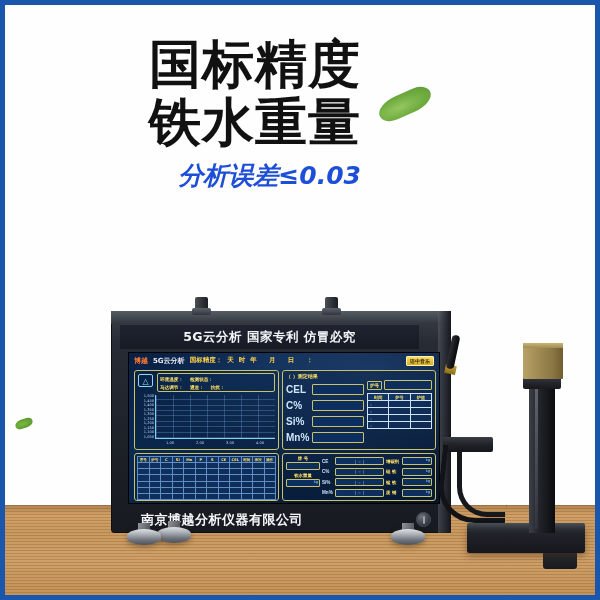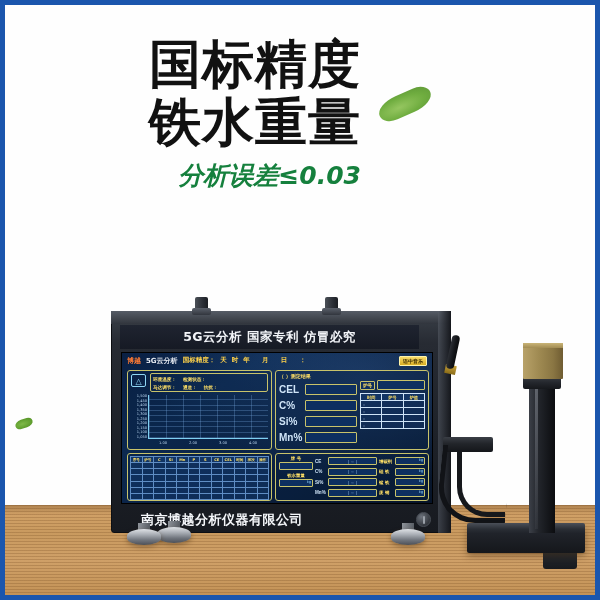--- a/index.html
+++ b/index.html
@@ -53,7 +53,7 @@
     font-size: 25px;
     font-weight: bold;
     font-style: italic;
-    color: #15803d;
+    color: #1d4ed8;
     letter-spacing: 0px;
     white-space: nowrap;
   }

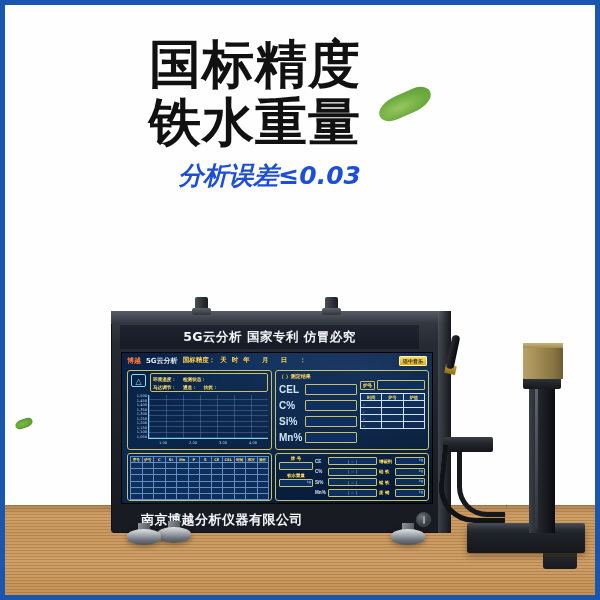--- a/index.html
+++ b/index.html
@@ -117,7 +117,7 @@
 
   
   .screen {
-    position: absolute; left: 10px; top: 41px; width: 312px; height: 152px;
+    position: absolute; left: 17px; top: 41px; width: 312px; height: 152px;
     background:
       radial-gradient(ellipse at 78% 18%, rgba(80,130,200,.25), rgba(0,0,0,0) 60%),
       linear-gradient(145deg, #0a2044 0%, #0c2950 28%, #0a1f3e 62%, #071428 100%);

----

- [TASK INSTRUCTIONS]: Return the final stretch of the listing exactly, starting with the line that contains "10px; top: 41px; width: 312px; height: 152px;" and ending with the last line.

- [TASK RESPONSE]:
-    position: absolute; left: 10px; top: 41px; width: 312px; height: 152px;
+    position: absolute; left: 17px; top: 41px; width: 312px; height: 152px;
     background:
       radial-gradient(ellipse at 78% 18%, rgba(80,130,200,.25), rgba(0,0,0,0) 60%),
       linear-gradient(145deg, #0a2044 0%, #0c2950 28%, #0a1f3e 62%, #071428 100%);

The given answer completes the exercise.